Sur la remise sous astreinte d’une fiche de paie

Il convient de condamner la société HK Courses à remettre à M. [P] un bulletin de salaire complémentaire, conforme au présent arrêt.

Aucun élément particulier du dossier ne laissant craindre en l’état que l’employeur ne cherche à se soustraire à la bonne exécution de la remise du document, il n’y a pas lieu d’assortir la condamnation ci-dessus d’une astreinte.

Sur l’article 700 du code de procédure civile et les dépens

La société HK Courses est déboutée de sa demande présentée sur le fondement de l’article 700 du code de procédure civile.

Elle est condamnée sur le fondement de ce même article à payer à M. [P] la somme de 2 000 euros.

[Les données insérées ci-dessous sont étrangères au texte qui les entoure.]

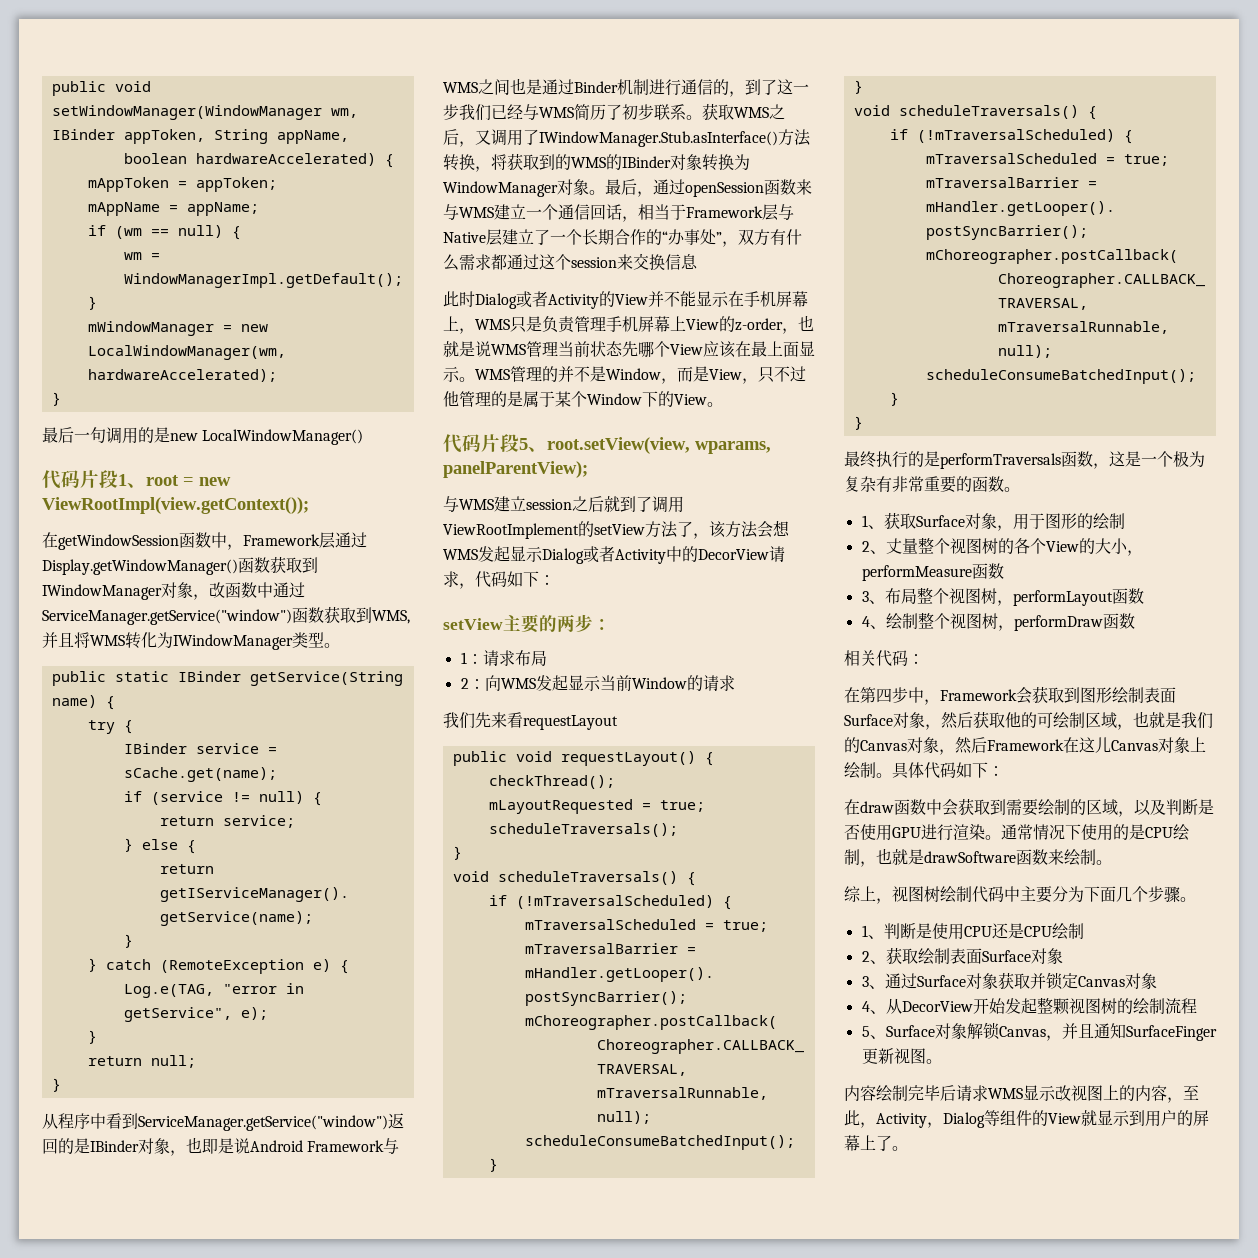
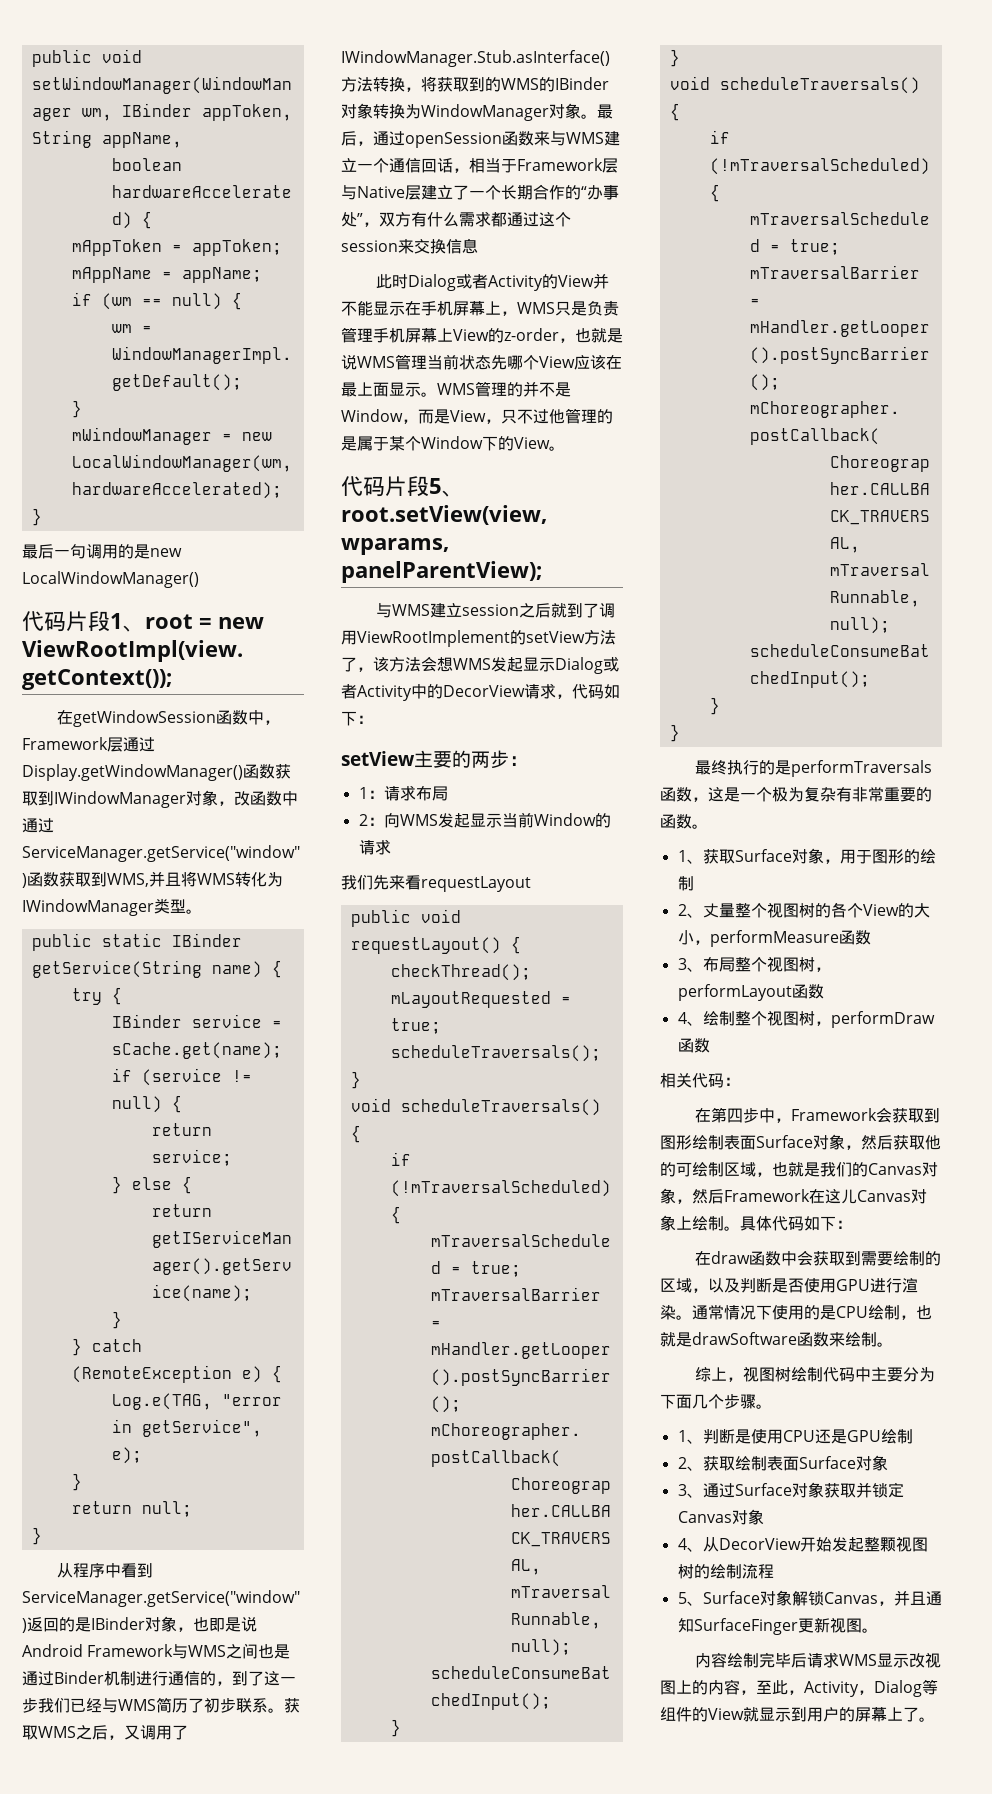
[1023,926,1052,937] CPU -> [846,1430,881,1442] GPU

Elle est condamnée aux dépens de première instance et d’appel, en application de l’article 696 du code de procédure civile.

PAR CES MOTIFS,

La cour,

Vu l’arrêt avant-dire-droit du 15 juin 2021, en ce qu’il a rejeté le moyen tiré de la péremption d’instance et qui, par là-même, a nécessairement infirmé le jugement en toutes ses dispositions ;

Statuant à nouveau,

Requalifie le contrat de travail à temps partiel en contrat de travail à temps complet dès le 12 décembre 2005 ;

Condamne la société HK Courses à payer à M. [X] [P] les sommes suivantes augmentées des intérêts au taux légal à compter du 28 mai 2013 :

– 10 015,98 euros brut à titre de rappel de salaire de la période allant du 1er mai 2008 au 31 décembre 2009 ;

– 200,32 euros brut à titre de prime d’ancienneté y afférente ;

– 1 021,63 euros brut à titre d’indemnité compensatrice de congés payés y afférente ;

– 1 685,71 euros brut à titre de rappel de salaire de la période allant du 1er janvier 2010 au 31 mai 2010 ;

– 33,71 euros brut à titre de prime d’ancienneté y afférente ;

– 171,94 euros brut à titre d’indemnité compensatrice de congés payés y afférente ;

– 13 301,49 euros brut à titre de rappel d’heures supplémentaires effectuées à compter du 1er juin 2010 ;

– 1 330,14 euros brut au titre des congés payés y afférents ;

– 32 000 euros brut à titre de contrepartie aux heures d’astreinte depuis le mois de mai 2008 ;

Condamne la société HK Courses à payer à M. [X] [P], à titre d’indemnité forfaitaire de travail dissimulé, la somme de 11 868,76 euros augmentée des intérêts au taux légal à compter du présent arrêt ;

Dit que le licenciement repose sur une faute grave ;

Condamne la société HK Courses à remettre à M. [X] [P] un bulletin de salaire complémentaire, conforme au présent arrêt ;

Condamne la société HK Courses à payer à M. [X] [P] la somme de 2 000 euros sur le fondement de l’article 700 du code de procédure civile ;

Rejette les autres demandes des parties ;

Condamne la société HK Courses aux dépens de première instance et d’appel.